应用程序开发人员比较习惯于使用XML。因为人们越来越习惯于用XML来表示数据,所以我们必须创建一个存贮对象,该对象必须能很方便的存贮XML数据。所以,我们存贮系统提供了专为XML提供的API。在底层实现中,可以是XML文件、XML存贮对象、ZIP文件,MIME编码包。
The persistent tools sit on top of the object store get better performance and robustness, so that if you have to "control-alt-del" you don't lose anything. Remember, we don't build on a document paradigm. Every tool has its own data model. We want to make sure we are building on an environment rich enough to define new schemas and data models, and still store it in an object store.
On the communication side, we need to get little pieces of information from one machine to another. It's much more convenient to package commands in XML in the controller layer and route it over the wire [than use something like CORBA]. You don't have to worry about layers and layers of software to pack and unpack. It's a little bit fat, so we compress it with WBXML to remove the redundant text information, and then encrypt it. It's a great, flexible description environment when we don't know in advance what the platform is going to be used for. And because we have all these XML services available, it's the representation format of choice throughout the app—for everything we do.
Gillmor:
What is the mindset to become a Groove developer—it doesn't sound like a VB environment, or a procedural programming environment?
Ozzie: No, the most similar thing out there is probably a component architecture like Mozilla XUL. You really have to be familiar with the concepts around component software and building modular pieces of software that connect to one another.
Gillmor:
Are Groove developers writing XSL—creating schemas as part of that development process?
Ozzie: Most definitely, they're creating schemas that are relevant to the representation. For example, a V-Card—we call it a contact engine—is a data model that's adept at storing contact information. We use a certain RFC to convert the V-Card schema to XML. Then, another data format is an abstract collection of V-Cards. Put them together and suddenly you have a little contact list. These are layered data models, so to speak.
You figure out the schema of what you're adept at, you create an interface for that particular schema, and you render that functionality into the system. It's a formalized component model. Schemas will evolve over time. There are certain public schemas— V-Card is a good example—that we didn't have to define. It's already an RFC. There's an XML schema for vector-graphics—SVG—and XHTML for Rich Text. You would choose the data model based on some requirement, and roll your own if there isn't one.
Gillmor:
Any thoughts about communicating between your Instant-Messaging format and the Jabber format?
Ozzie: I have a much simpler answer than that. We would delete—or move—onto a different Instant-Messaging format as long as it's one that we can all agree on.
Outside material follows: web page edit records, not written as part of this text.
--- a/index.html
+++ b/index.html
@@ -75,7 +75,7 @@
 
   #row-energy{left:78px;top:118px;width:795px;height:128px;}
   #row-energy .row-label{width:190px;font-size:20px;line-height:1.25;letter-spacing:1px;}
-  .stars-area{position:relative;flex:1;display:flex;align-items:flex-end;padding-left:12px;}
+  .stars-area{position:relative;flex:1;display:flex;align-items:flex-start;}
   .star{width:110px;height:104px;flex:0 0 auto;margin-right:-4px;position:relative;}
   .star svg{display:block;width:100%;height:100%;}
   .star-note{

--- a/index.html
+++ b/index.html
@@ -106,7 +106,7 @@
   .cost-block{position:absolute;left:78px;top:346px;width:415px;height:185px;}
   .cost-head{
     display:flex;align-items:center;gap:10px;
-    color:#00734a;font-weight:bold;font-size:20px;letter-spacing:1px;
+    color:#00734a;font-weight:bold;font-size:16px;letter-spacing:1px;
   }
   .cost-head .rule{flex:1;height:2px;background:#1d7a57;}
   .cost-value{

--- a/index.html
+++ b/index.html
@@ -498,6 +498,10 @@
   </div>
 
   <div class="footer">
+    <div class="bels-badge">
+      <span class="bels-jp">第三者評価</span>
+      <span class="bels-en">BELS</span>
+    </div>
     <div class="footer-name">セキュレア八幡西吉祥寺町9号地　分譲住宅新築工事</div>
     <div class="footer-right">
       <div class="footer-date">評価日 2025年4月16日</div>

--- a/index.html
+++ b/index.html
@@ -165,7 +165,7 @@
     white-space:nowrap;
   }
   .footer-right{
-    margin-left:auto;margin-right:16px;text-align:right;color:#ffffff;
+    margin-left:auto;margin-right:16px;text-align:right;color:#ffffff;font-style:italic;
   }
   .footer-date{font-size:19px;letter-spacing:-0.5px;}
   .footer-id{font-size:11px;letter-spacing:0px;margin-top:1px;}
I like Jabber—it's an XML switch that's a lot like our architecture. They've gone one step above just Instant Messaging and defined a framework on their server for integrating multiple messaging systems, and defined where you put in translation layers. But I don't know if that's going to be the survivor in the Instant Messaging wars. When they get their act together, we'll put that Instant Messaging in ours. If somebody else's product supports an API, we'll connect at that level. If AIM or ICQ had a good API where I could just drop an attachment on your Buddy List—it sounds good to me.
Gillmor:
So, your strategy is to use your client and these tools in concert rather than trying to integrate into existing groupware tools?
Ozzie: Oh, believe you me, we will integrate with the existing tools. I want to integrate with AIM and the others because they're going to be there. We just have to convince them to have integration points.